En ese momento estaba entre el teatro y la música. Comenzó a llegar media hora tarde a los ensayos de la orquesta, luego una hora y después faltó porque ya estaba muy avanzada en los ensayos teatrales con Cabrujas. Fue orgánico: ahí estaban las voces de la orquesta cantándole que tenía que quedarse en las tablas.
El maestro Abreu le preguntó por qué no asistía y ella le anunció su renuncia, que no fue aceptada. Eso no impidió que siguiera faltando. Hasta que el fundador del Sistema de Orquestas consintió su retiro, pero no le habló durante 10 años.
El tiempo pasó y el reencuentro no pudo ser esquivado.

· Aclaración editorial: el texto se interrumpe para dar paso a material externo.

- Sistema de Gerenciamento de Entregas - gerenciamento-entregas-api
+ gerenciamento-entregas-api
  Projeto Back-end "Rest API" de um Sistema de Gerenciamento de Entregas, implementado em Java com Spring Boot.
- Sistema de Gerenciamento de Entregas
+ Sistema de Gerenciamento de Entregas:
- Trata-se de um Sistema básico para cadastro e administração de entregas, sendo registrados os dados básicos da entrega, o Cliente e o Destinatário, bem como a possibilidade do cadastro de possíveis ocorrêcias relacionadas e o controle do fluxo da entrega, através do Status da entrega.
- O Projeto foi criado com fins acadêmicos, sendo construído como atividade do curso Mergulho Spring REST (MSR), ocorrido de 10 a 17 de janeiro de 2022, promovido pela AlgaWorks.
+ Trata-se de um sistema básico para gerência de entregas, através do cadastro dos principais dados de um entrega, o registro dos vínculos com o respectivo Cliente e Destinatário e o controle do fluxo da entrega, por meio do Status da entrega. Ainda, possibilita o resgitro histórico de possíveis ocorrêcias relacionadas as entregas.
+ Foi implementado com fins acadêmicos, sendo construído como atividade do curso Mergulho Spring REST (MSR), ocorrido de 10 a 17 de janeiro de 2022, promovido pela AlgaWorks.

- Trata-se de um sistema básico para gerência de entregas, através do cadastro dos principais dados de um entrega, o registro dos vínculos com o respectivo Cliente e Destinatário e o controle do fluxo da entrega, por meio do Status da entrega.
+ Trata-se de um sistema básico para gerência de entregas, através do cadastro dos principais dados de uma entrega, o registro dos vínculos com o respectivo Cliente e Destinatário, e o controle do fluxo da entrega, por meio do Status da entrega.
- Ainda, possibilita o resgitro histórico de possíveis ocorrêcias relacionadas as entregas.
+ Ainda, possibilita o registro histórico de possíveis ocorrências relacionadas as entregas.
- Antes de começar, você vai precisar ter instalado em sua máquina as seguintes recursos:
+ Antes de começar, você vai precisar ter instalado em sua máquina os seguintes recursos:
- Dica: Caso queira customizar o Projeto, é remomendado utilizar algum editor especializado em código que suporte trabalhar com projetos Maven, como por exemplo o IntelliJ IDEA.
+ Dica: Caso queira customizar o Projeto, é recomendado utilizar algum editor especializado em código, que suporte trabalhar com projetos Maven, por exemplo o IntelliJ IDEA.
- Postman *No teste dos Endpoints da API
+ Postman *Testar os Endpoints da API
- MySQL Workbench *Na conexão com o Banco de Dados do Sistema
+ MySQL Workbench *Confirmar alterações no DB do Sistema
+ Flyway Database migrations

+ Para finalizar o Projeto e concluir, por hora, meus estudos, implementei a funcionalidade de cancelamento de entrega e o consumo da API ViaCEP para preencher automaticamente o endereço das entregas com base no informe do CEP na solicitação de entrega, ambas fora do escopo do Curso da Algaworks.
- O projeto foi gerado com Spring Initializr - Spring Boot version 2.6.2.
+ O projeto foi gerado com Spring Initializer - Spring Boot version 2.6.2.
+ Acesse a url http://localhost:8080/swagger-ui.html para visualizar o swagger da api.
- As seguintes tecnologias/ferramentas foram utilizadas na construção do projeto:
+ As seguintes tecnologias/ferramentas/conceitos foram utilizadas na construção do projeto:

Cuando Lupe ganó el Premio Juana Sujo, Abreu era ministro de Cultura y le tocó entregarle el reconocimiento.
«Cuando me llamaron para recibir el premio en el escenario, él me lo entregó, me dio la mano y me dijo: ‘Valió la pena, muchachita’. Ahí me perdonó, a partir de ahí me volvió a hablar. Él no me había perdonado que dejara la música», contó en entrevista para 4Dromedarios. Luego Cabrujas le propuso interpretar en Drácula un papel que iba a hacer Pierina España, quien no pudo participar porque estaba grabando una película en España. «Ahí empecé a hacer teatro profesional. Imagínate tú, con Raúl Amundaray».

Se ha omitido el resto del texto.